>>>>>

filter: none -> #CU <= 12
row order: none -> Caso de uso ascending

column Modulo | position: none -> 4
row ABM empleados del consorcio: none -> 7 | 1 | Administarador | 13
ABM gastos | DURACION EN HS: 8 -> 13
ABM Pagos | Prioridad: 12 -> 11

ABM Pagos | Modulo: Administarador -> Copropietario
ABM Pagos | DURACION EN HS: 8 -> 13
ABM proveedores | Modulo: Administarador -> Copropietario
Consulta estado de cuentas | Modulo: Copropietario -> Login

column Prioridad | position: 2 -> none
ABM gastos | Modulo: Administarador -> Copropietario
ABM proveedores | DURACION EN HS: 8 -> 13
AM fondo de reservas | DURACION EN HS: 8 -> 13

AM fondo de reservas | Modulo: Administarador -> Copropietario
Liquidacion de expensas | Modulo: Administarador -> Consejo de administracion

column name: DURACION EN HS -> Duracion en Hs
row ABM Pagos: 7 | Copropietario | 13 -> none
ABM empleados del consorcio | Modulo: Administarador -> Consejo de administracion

<<<<<
>>>>>

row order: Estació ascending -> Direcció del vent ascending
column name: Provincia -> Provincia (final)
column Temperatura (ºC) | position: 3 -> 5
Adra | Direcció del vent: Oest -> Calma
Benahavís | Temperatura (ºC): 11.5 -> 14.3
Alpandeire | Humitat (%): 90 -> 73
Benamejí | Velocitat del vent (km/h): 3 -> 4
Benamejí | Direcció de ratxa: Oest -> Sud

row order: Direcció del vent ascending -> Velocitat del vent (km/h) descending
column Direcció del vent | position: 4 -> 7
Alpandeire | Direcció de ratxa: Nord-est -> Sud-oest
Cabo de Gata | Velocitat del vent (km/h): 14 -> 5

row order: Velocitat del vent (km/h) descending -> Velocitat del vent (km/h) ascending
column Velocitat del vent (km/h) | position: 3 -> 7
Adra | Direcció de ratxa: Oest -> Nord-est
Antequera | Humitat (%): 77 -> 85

<<<<<

Reproduce, word for word and in full, only the lines above that start at the line with "ABM proveedores | DURACION EN HS: 8 -> 13" and run through the line with "ABM empleados del consorcio |", both ends included.

__Reply__.
ABM proveedores | DURACION EN HS: 8 -> 13
AM fondo de reservas | DURACION EN HS: 8 -> 13

AM fondo de reservas | Modulo: Administarador -> Copropietario
Liquidacion de expensas | Modulo: Administarador -> Consejo de administracion

column name: DURACION EN HS -> Duracion en Hs
row ABM Pagos: 7 | Copropietario | 13 -> none
ABM empleados del consorcio | Modulo: Administarador -> Consejo de administracion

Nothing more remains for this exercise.